During the peak of war activity, nearly 4,000 civilian and 2,100 military personnel were employed at the camp. Jesup remained
active after the war as a motor transport school, a general depot, and a quartermaster intermediate storage depot. Camp Jesup
was deactivated on August 23, 1927.
The 1920s
and 1930s were decades of continual change at Fort McPherson. Some new construction took place on the site. Units came and
went, including a battalion of the Sixth Infantry Regiment and the Twenty-second Infantry Regiment. The Twenty-second served
on the post from 1922 to 1941, longer than any other unit. The U.S. Army Fourth Corps Headquarters and the Eighth Infantry
Brigade were stationed at Fort McPherson during the interwar years. The Georgia National Guard and Reserves also trained at
Fort McPherson during this time. The Great Depression years saw the introduction of the Civilian Conservation Corps (Division B, CCC Headquarters) at Fort McPherson. The Twenty-second Infantry units stationed at the post delivered two weeks
of basic training to all new CCC enrollees, who were then sent to work camps throughout the region. The CCC program was suspended
in early 1942, after the outbreak of World War II (1941-45).
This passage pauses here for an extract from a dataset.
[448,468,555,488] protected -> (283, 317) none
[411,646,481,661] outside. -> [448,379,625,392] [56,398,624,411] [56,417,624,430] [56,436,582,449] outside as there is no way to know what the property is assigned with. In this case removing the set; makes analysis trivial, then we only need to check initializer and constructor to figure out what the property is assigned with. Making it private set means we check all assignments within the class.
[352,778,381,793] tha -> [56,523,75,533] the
World War II and After A modern hospital,
general supply depot, recruit reception center, barracks, offices, mess hall, guest houses, officer quarters, post exchange,
chapel, and two warehouses were built at the post in 1940. In anticipation of the United States' entrance into the European
conflict, Fort McPherson began to increase its recruiting and training activity. In 1940 thousands of recruits began to stream
into the post. In December 1941, after the attack on Pearl Harbor, activity at the post reached a record pace. The motor pool
became the main shipping and receiving site in the Fourth Service Command for thousands of tactical and administrative vehicles.
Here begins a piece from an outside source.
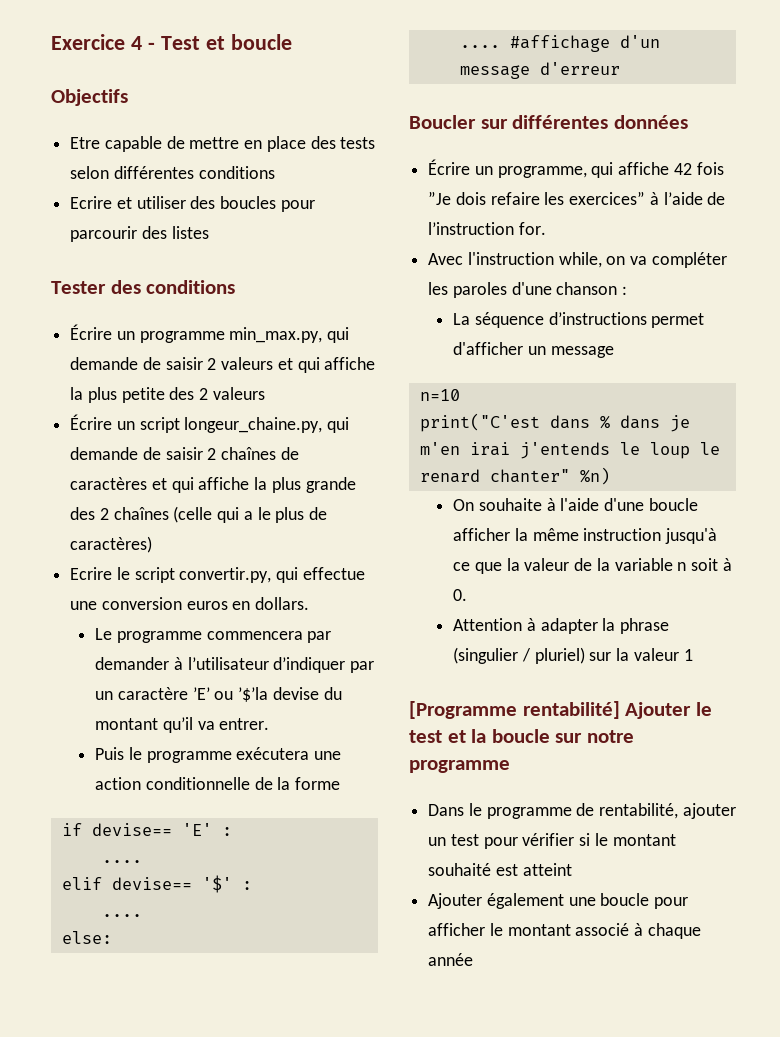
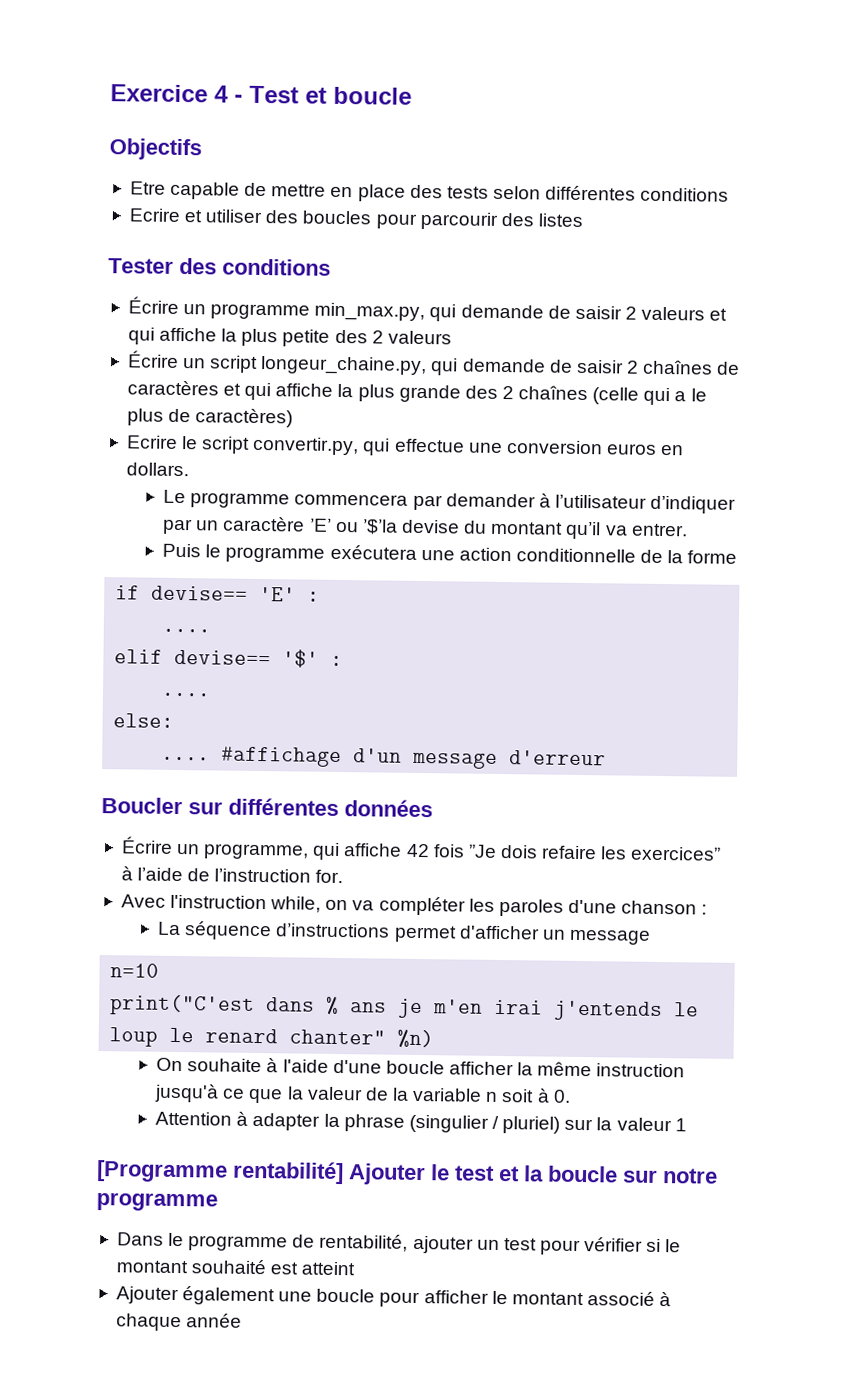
[619,415,660,429] dans -> [350,1002,388,1013] ans

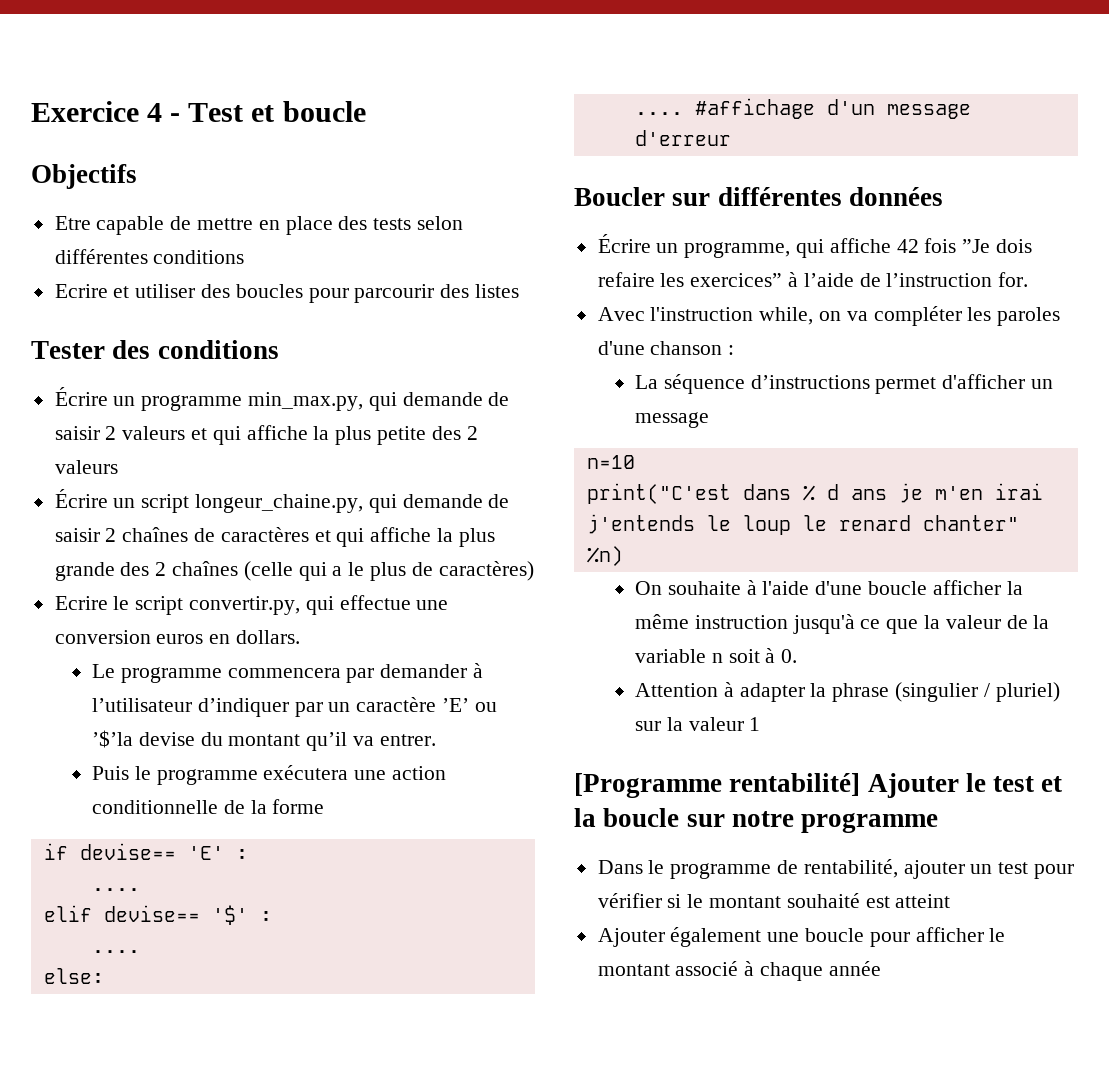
(340, 1006) none -> [826,484,839,500] d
The entire site was covered with vehicles assigned to this division.
Medical
personnel attached to the post hospital began conducting research on tropical diseases and insecticides. On July 11, 1944,
Fort McPherson was made one of the nineteen nationwide Army Personnel Centers. Soldiers entering and leaving the service flowed
through the post. This activity continued after the war. From September 1945 through February 1946, an average of 20,000 soldiers
were discharged every month at Fort McPherson's Separation Center, which closed in mid-1946.
After World War II, Fort McPherson continued its role as a major command post. Third Army headquarters was located at the
fort from 1947 to 2001, and FORSCOM headquarters was activated on July 1, 1973. Before and during the Persian Gulf War (1990-91),
the Third Army coordinated all ground forces involved and oversaw the U.S. Army presence in Southwest Asia. Allied with these
missions, the U.S. Reserve Command was activated at the post in 1997.